But, yes, so I went to the National Theater the next week and I said, “I can’t do it anymore. Thank you so much for your support and generosity having me trained during this time.” And Beverly Fry said, “Just before you quit, just before, just before. I just got this email today. Have you considered teaching?” And I said, “No, no. I’d be shocking.” And she said, “the Australian Ballet have this new program. It’s a pilot program. It’s called Out There, and they are looking for dance educators. They need dancers, professional dancers strong enough to represent the company, but they can’t use company dancers. It’s a new program doing in-school workshops in public and private schools around regional Victoria.”

CL: Okay.

AT: Part of the process was an interview and an audition because they needed dance educators.

CL: Wow.

AT: And so I said, “Sure. I’ll go do it and I’ll become a dance teacher.”

CL: I feel there’s not so much enthusiasm as you say that.

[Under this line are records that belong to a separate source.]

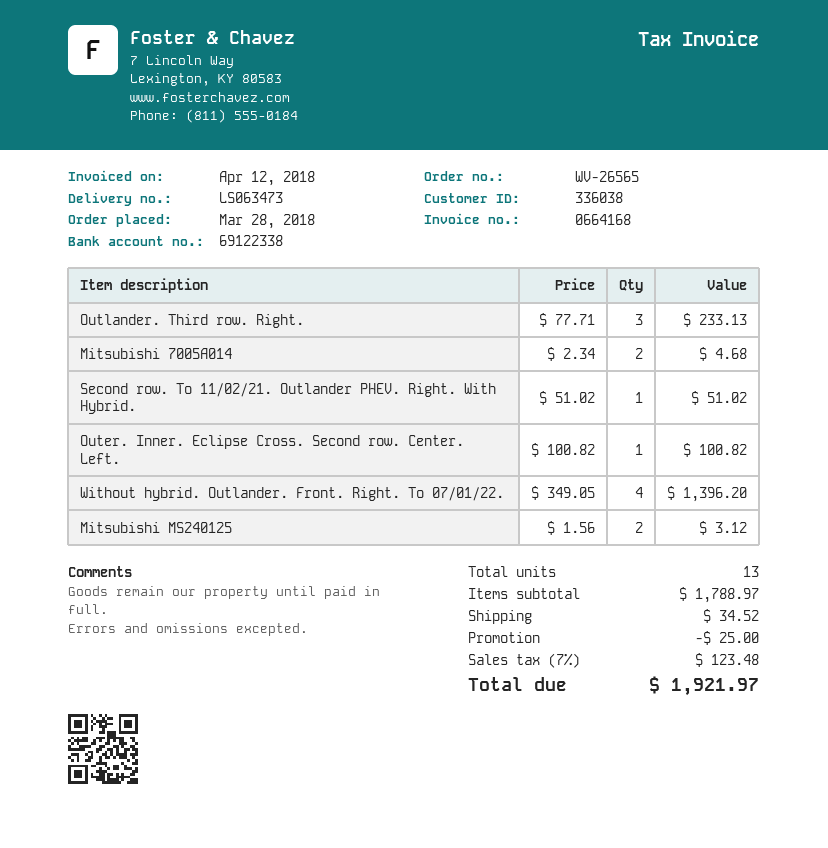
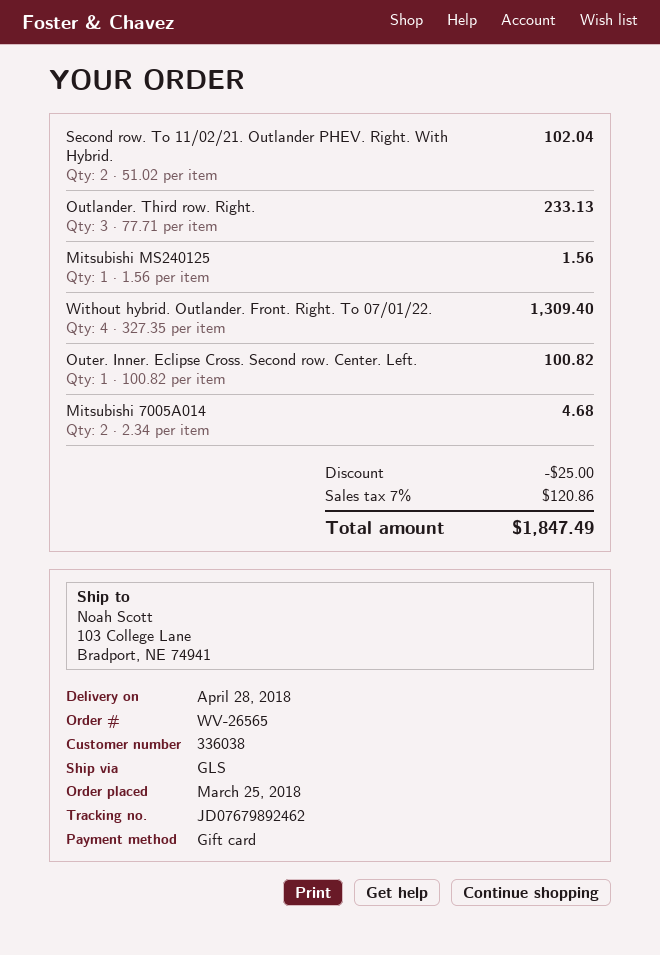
order date: 2018-03-28 -> 2018-03-25
Second row. To 11/02/21. Outlander PHEV. Right. With Hybrid.: 1 x 51.02 = 51.02 -> 2 x 51.02 = 102.04
Without hybrid. Outlander. Front. Right. To 07/01/22.: 4 x 349.05 = 1396.20 -> 4 x 327.35 = 1309.40
Mitsubishi MS240125: 2 x 1.56 = 3.12 -> 1 x 1.56 = 1.56
shipping: 34.52 -> none
tax: 7% = 123.48 -> 7% = 120.86
total: 1921.97 -> 1847.49

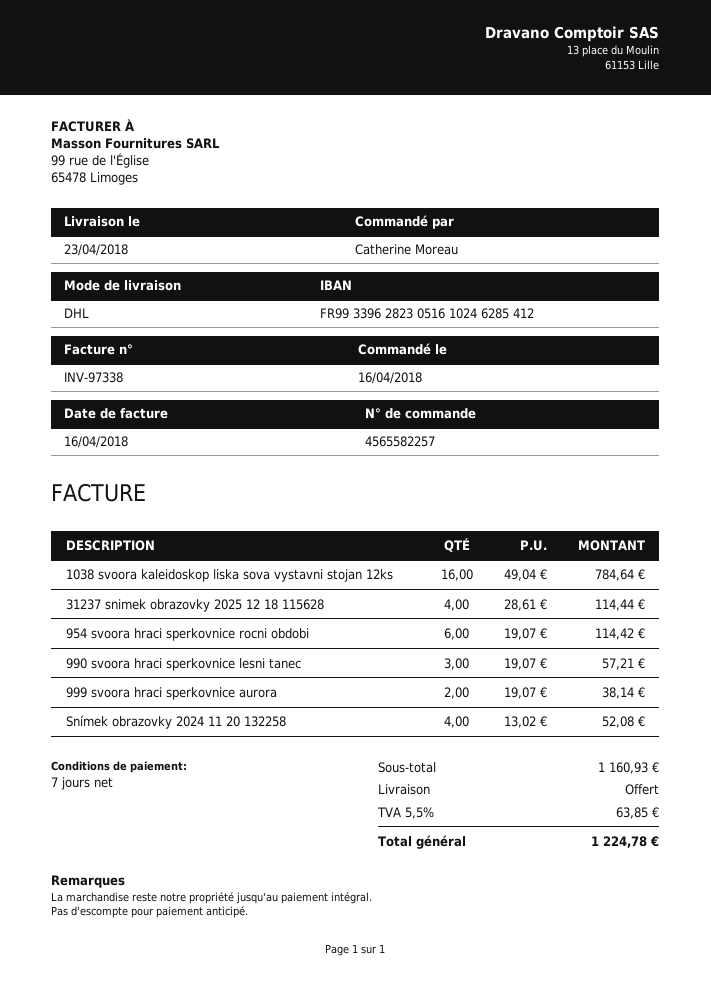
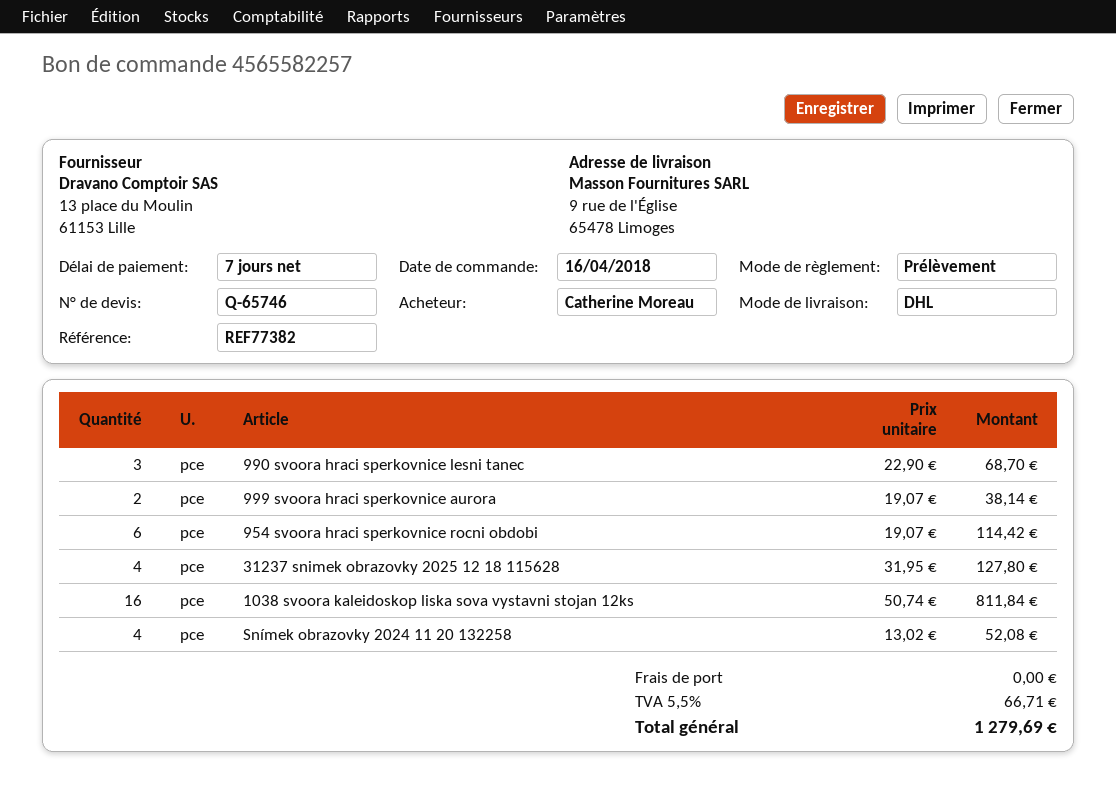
1038 svoora kaleidoskop liska sova vystavni stojan 12ks: 16 x 49.04 = 784.64 -> 16 x 50.74 = 811.84
31237 snimek obrazovky 2025 12 18 115628: 4 x 28.61 = 114.44 -> 4 x 31.95 = 127.80
990 svoora hraci sperkovnice lesni tanec: 3 x 19.07 = 57.21 -> 3 x 22.90 = 68.70
tax: 5.5% = 63.85 -> 5.5% = 66.71
total: 1224.78 -> 1279.69

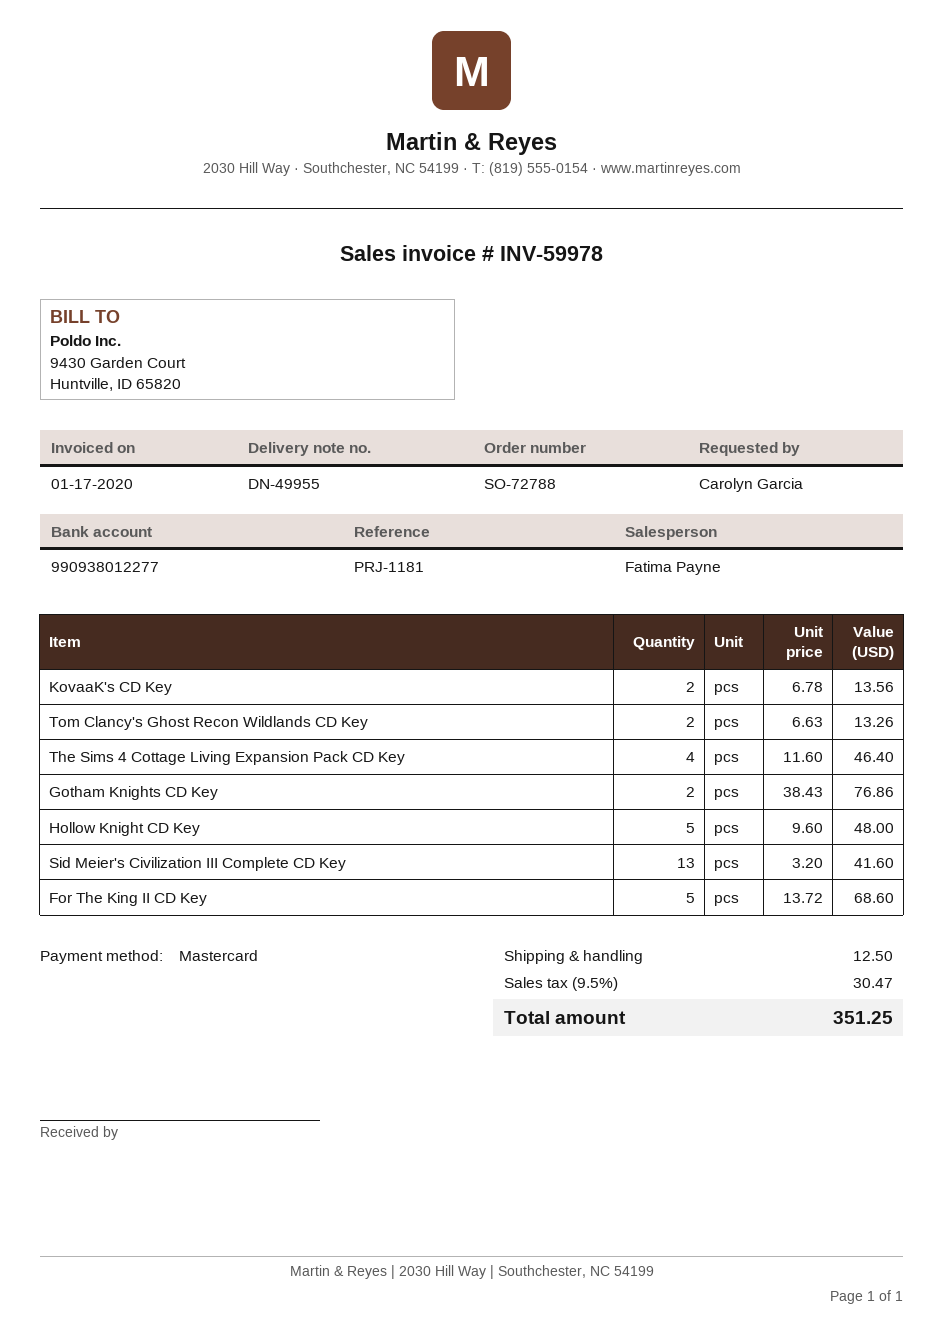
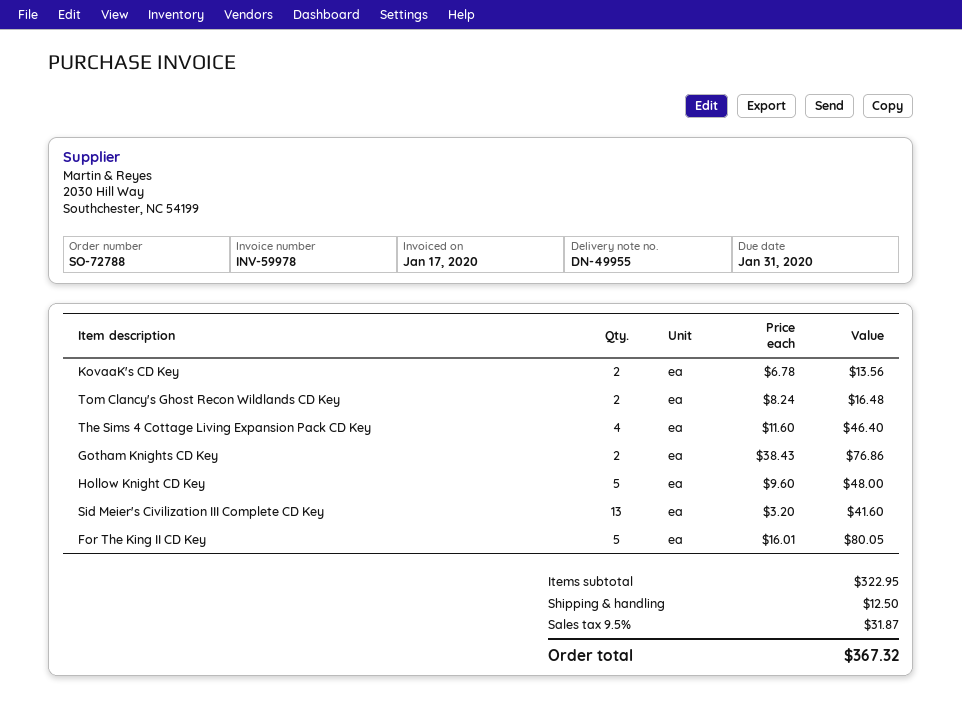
Tom Clancy's Ghost Recon Wildlands CD Key: 2 x 6.63 = 13.26 -> 2 x 8.24 = 16.48
For The King II CD Key: 5 x 13.72 = 68.60 -> 5 x 16.01 = 80.05
tax: 9.5% = 30.47 -> 9.5% = 31.87
total: 351.25 -> 367.32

AT: Oh, there was. But there was still that element of resignation that, “Okay, this is a new chapter. You’re not going to be a performer but you can pass on your passion and knowledge to others.” But also I was pretty low in confidence at this time. It was rock bottom for me at that point. And after losing my job and then the auditions overseas and then pneumonia and then getting knocked back from New Zealand a year later, I just was, “Okay. Done.”

CL: Final straw?

AT: Yeah.

CL: It’s over. And I imagine you grieve that. It’s really a grief to let go of something you’ve been working for over a decade?

AT: Yeah. So I went and did this audition, but I was a little bit cheeky beforehand and I just thought, “Look, last hurrah. Just say at the same time, while you’re auditioning in the class, can you just kick me out? See if you think that I might be able to get a job in the company, I’ll come back.”

CL: I love that. So brazen really.

AT: Oh, insane. But I did the audition and I had my interview and, look, I was just so thrilled to get the job with the Out There program as a dance educator because I thought, “This is great. I can continue to love and celebrate the art form that has been my passion and share that with other people and connect in different ways, not the performer audience relationship.”

So I was thrilled to get that job. And at the end of them saying that I would be successful in getting the job, they said, “Can you come back next week and take class with the company?”

AT: I’m, “Aaah. Going for a little bit.” So I went back and did three classes the following week and, at the end of it, David offered me a job for the next year with the company.

CL: Wow. And this is David McAllister?

AT: Yes.

CL: I can’t even imagine. Was it just the relief, the exhilaration and, I guess, even perhaps disbelief?

AT: Look, it was like nothing else. I remember calling my mom and just floods of tears for both of us. And-

CL: I feel I’m getting teary.

AT: I’m getting teary. I vividly remember just being so overwhelmed, so thrilled, overjoyed. And, like you said, disbelief in wonder that I was just so lucky to be at that point in time where they happened to have contracts available. A certain amount of people had left that year and that I happened to be in that position. The moons aligned. It was a very surreal experience.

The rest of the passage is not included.